> _WORK REQUIRED_: Your answer must be an exact repeat of the lines from the one containing "[8,176,79,193] € 160,000" through the last line of the records, both included, with no pictures.

> _DATA FOR THIS EXERCISE_:

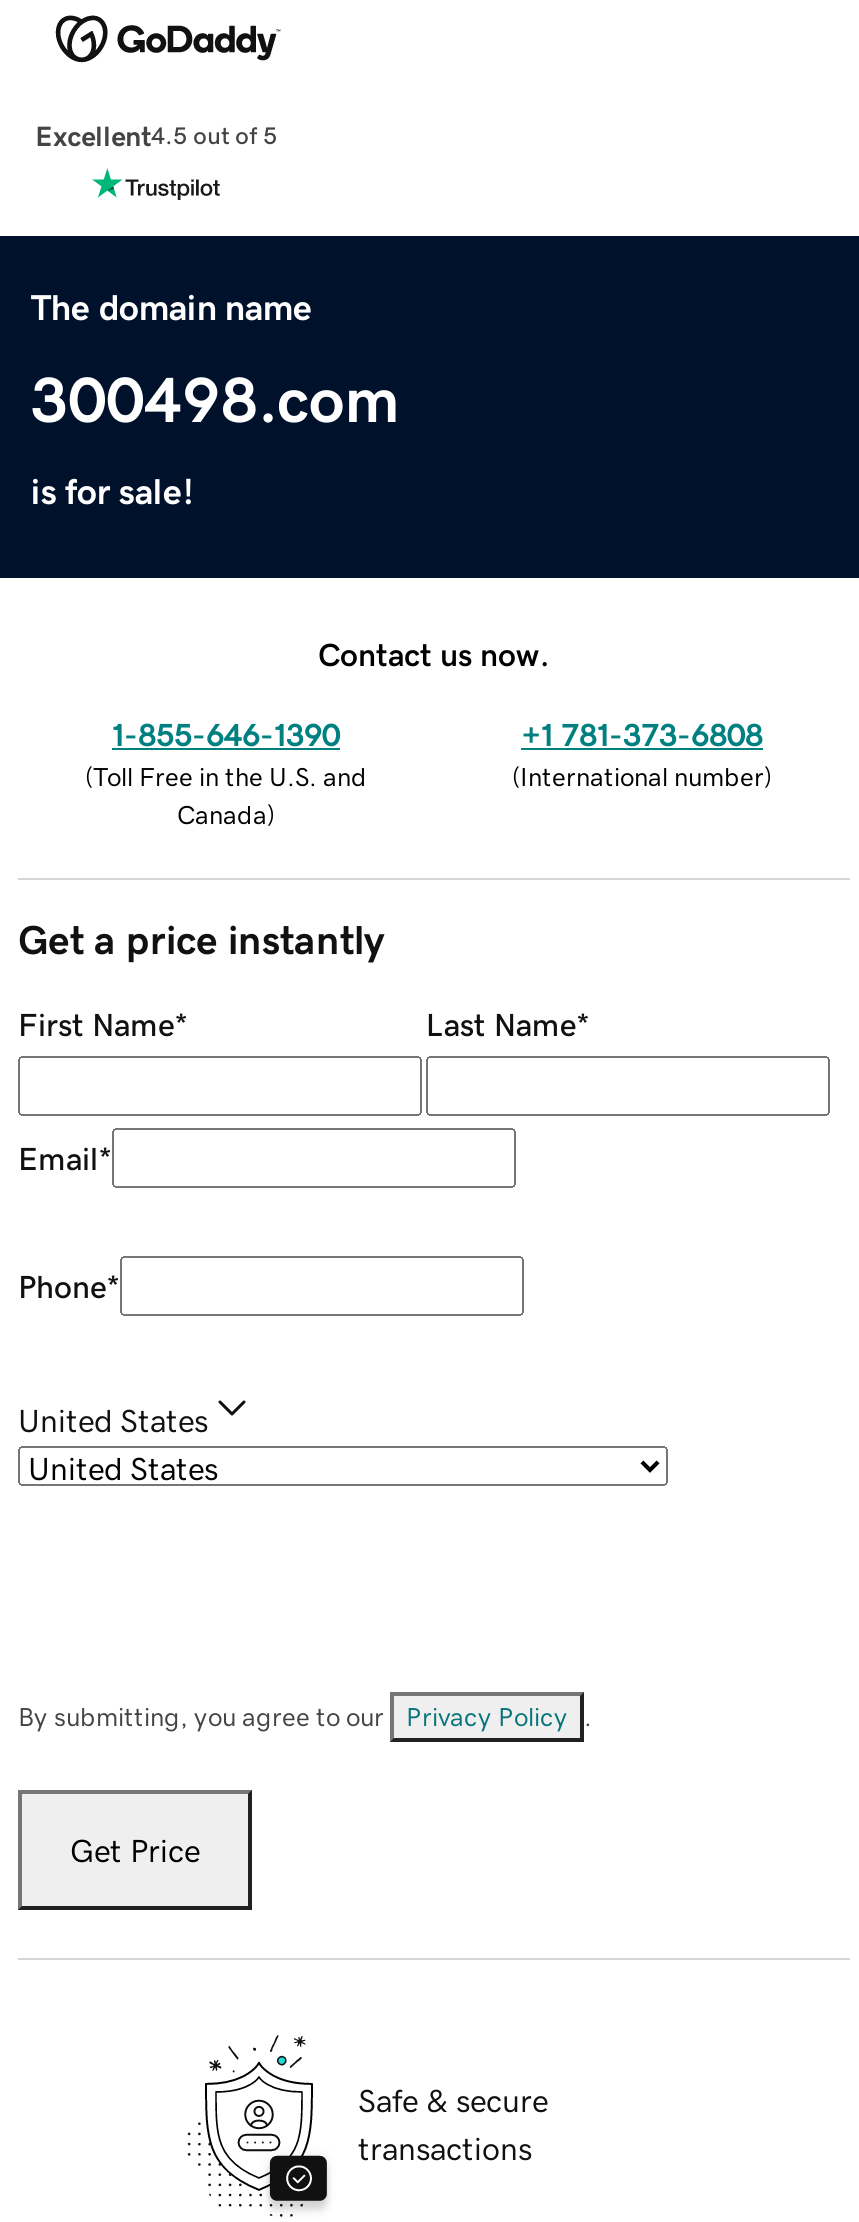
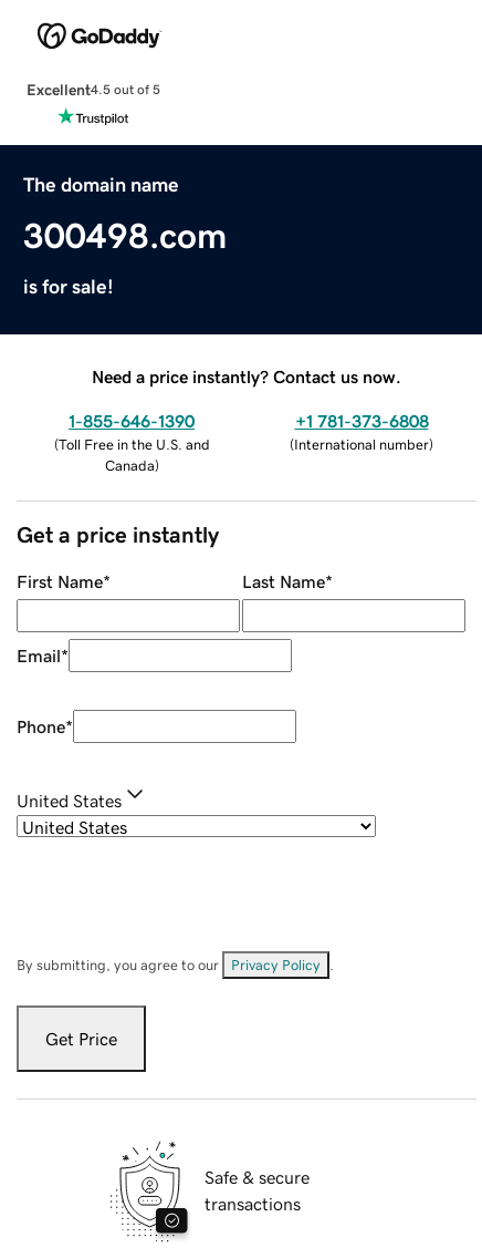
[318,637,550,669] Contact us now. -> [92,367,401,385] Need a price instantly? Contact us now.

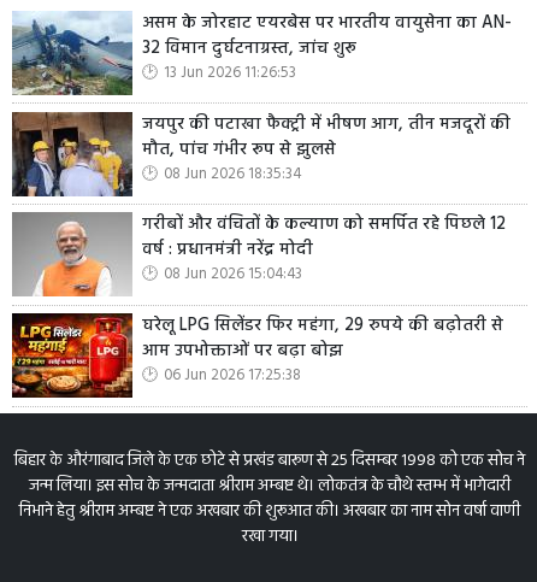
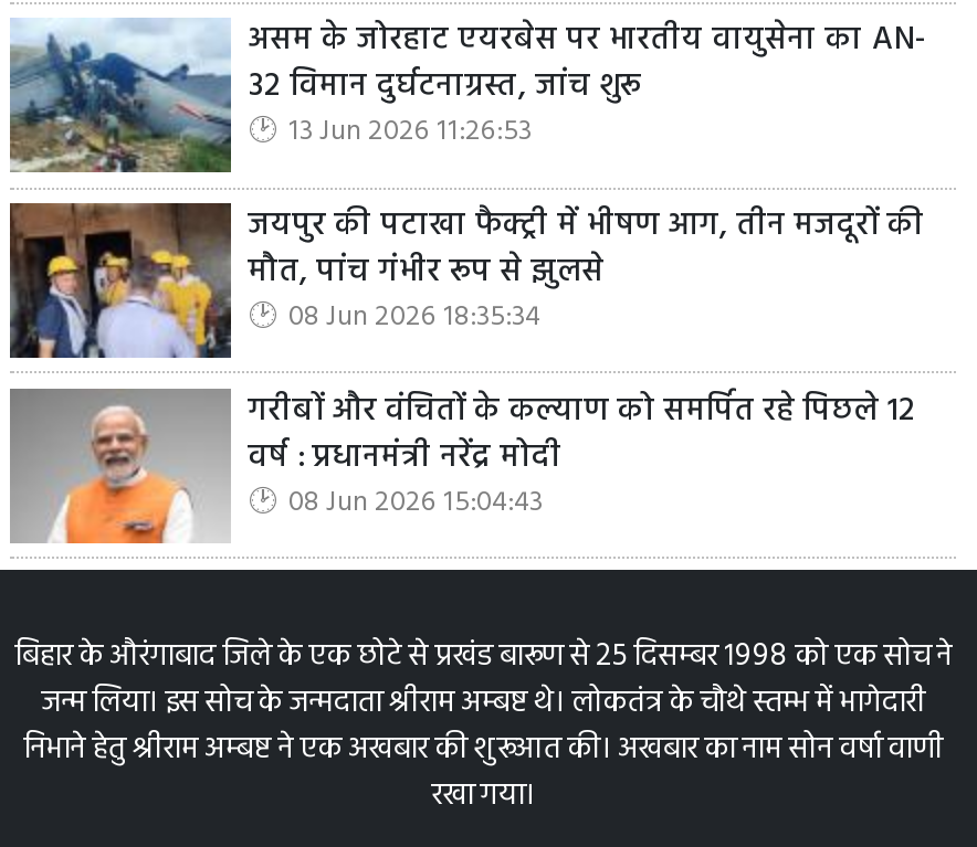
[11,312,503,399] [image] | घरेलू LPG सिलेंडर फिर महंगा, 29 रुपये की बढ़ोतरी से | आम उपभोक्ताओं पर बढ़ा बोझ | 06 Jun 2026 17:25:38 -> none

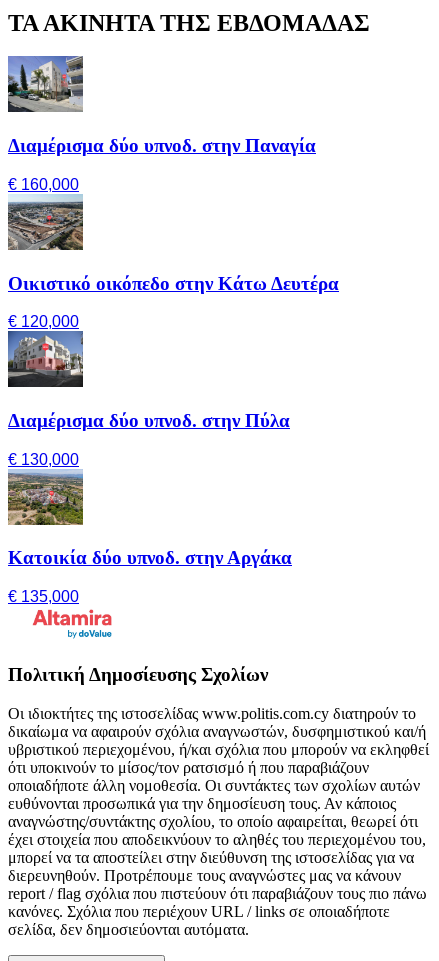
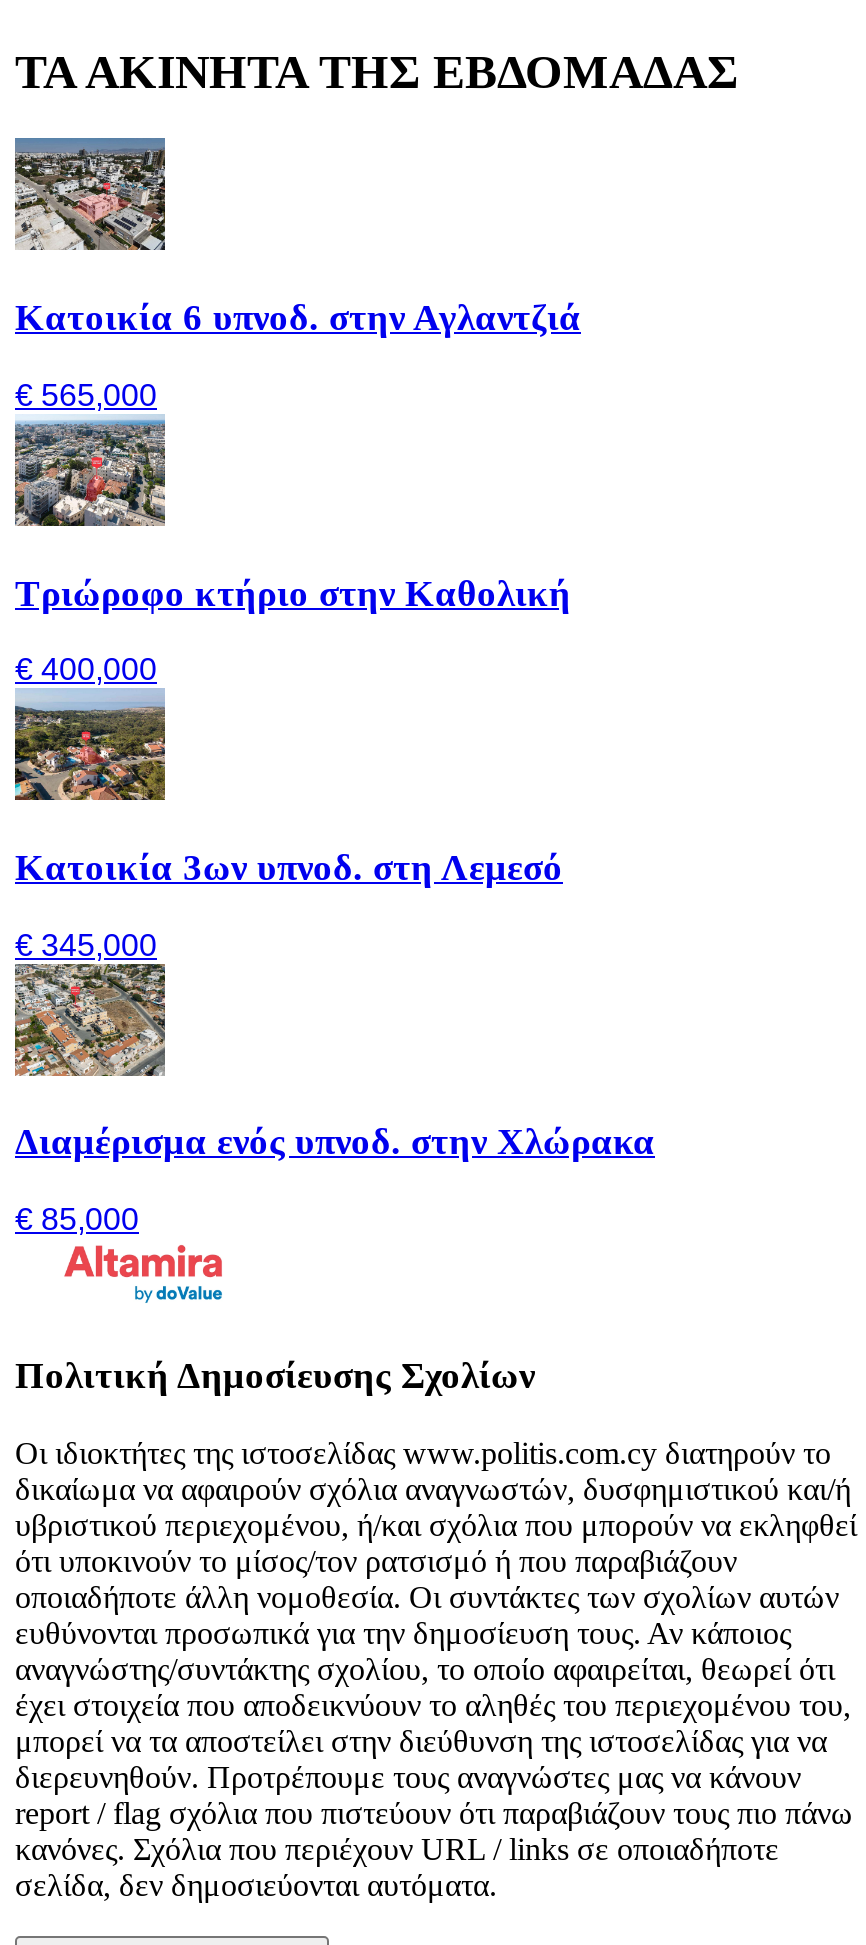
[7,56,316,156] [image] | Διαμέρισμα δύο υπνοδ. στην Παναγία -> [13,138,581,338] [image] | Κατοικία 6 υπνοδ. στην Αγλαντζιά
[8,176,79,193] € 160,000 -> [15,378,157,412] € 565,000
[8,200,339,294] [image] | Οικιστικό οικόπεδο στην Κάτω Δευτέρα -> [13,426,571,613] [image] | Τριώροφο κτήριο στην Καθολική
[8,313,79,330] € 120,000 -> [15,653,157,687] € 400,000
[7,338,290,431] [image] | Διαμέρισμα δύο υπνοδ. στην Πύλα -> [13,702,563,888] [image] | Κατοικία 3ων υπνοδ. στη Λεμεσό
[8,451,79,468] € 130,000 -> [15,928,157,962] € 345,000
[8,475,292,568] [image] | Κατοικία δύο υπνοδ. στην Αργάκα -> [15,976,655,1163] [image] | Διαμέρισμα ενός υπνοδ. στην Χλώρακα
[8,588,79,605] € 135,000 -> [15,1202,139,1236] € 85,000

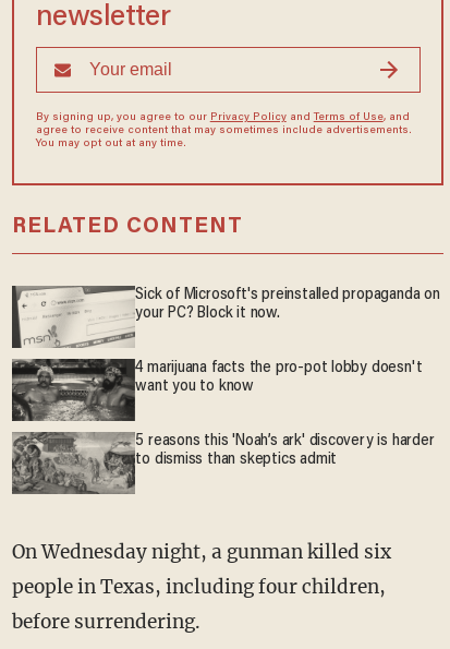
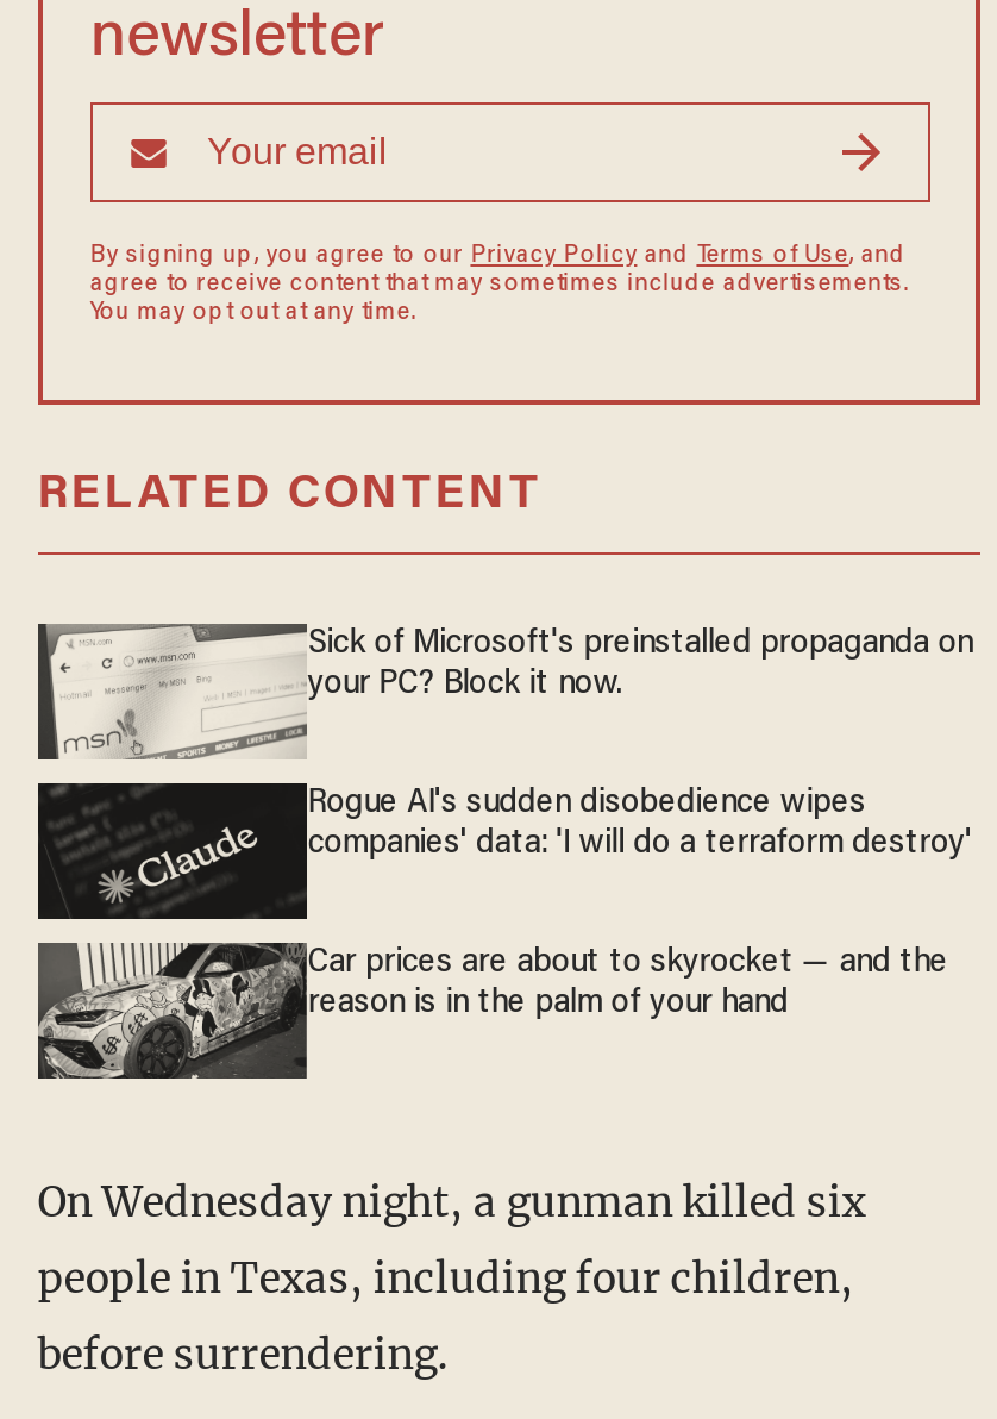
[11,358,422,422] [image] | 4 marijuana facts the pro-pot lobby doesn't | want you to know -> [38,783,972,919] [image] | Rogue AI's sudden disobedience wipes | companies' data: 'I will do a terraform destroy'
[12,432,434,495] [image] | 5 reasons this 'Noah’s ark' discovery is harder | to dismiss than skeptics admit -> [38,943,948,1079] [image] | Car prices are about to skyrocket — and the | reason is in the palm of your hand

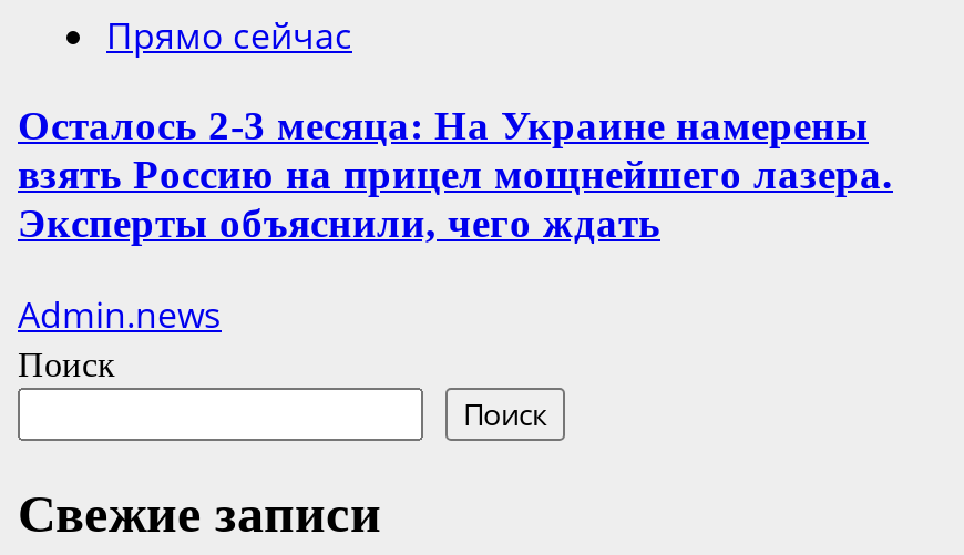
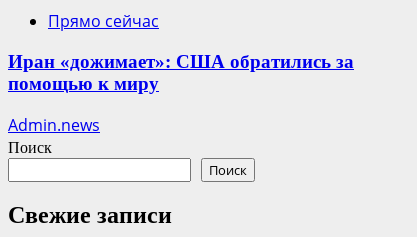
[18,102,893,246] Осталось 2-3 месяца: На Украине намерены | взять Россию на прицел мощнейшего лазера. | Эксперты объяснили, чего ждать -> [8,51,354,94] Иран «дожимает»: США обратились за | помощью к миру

> _TASK SOLUTION_:
[8,176,79,193] € 160,000 -> [15,378,157,412] € 565,000
[8,200,339,294] [image] | Οικιστικό οικόπεδο στην Κάτω Δευτέρα -> [13,426,571,613] [image] | Τριώροφο κτήριο στην Καθολική
[8,313,79,330] € 120,000 -> [15,653,157,687] € 400,000
[7,338,290,431] [image] | Διαμέρισμα δύο υπνοδ. στην Πύλα -> [13,702,563,888] [image] | Κατοικία 3ων υπνοδ. στη Λεμεσό
[8,451,79,468] € 130,000 -> [15,928,157,962] € 345,000
[8,475,292,568] [image] | Κατοικία δύο υπνοδ. στην Αργάκα -> [15,976,655,1163] [image] | Διαμέρισμα ενός υπνοδ. στην Χλώρακα
[8,588,79,605] € 135,000 -> [15,1202,139,1236] € 85,000

[11,358,422,422] [image] | 4 marijuana facts the pro-pot lobby doesn't | want you to know -> [38,783,972,919] [image] | Rogue AI's sudden disobedience wipes | companies' data: 'I will do a terraform destroy'
[12,432,434,495] [image] | 5 reasons this 'Noah’s ark' discovery is harder | to dismiss than skeptics admit -> [38,943,948,1079] [image] | Car prices are about to skyrocket — and the | reason is in the palm of your hand

[18,102,893,246] Осталось 2-3 месяца: На Украине намерены | взять Россию на прицел мощнейшего лазера. | Эксперты объяснили, чего ждать -> [8,51,354,94] Иран «дожимает»: США обратились за | помощью к миру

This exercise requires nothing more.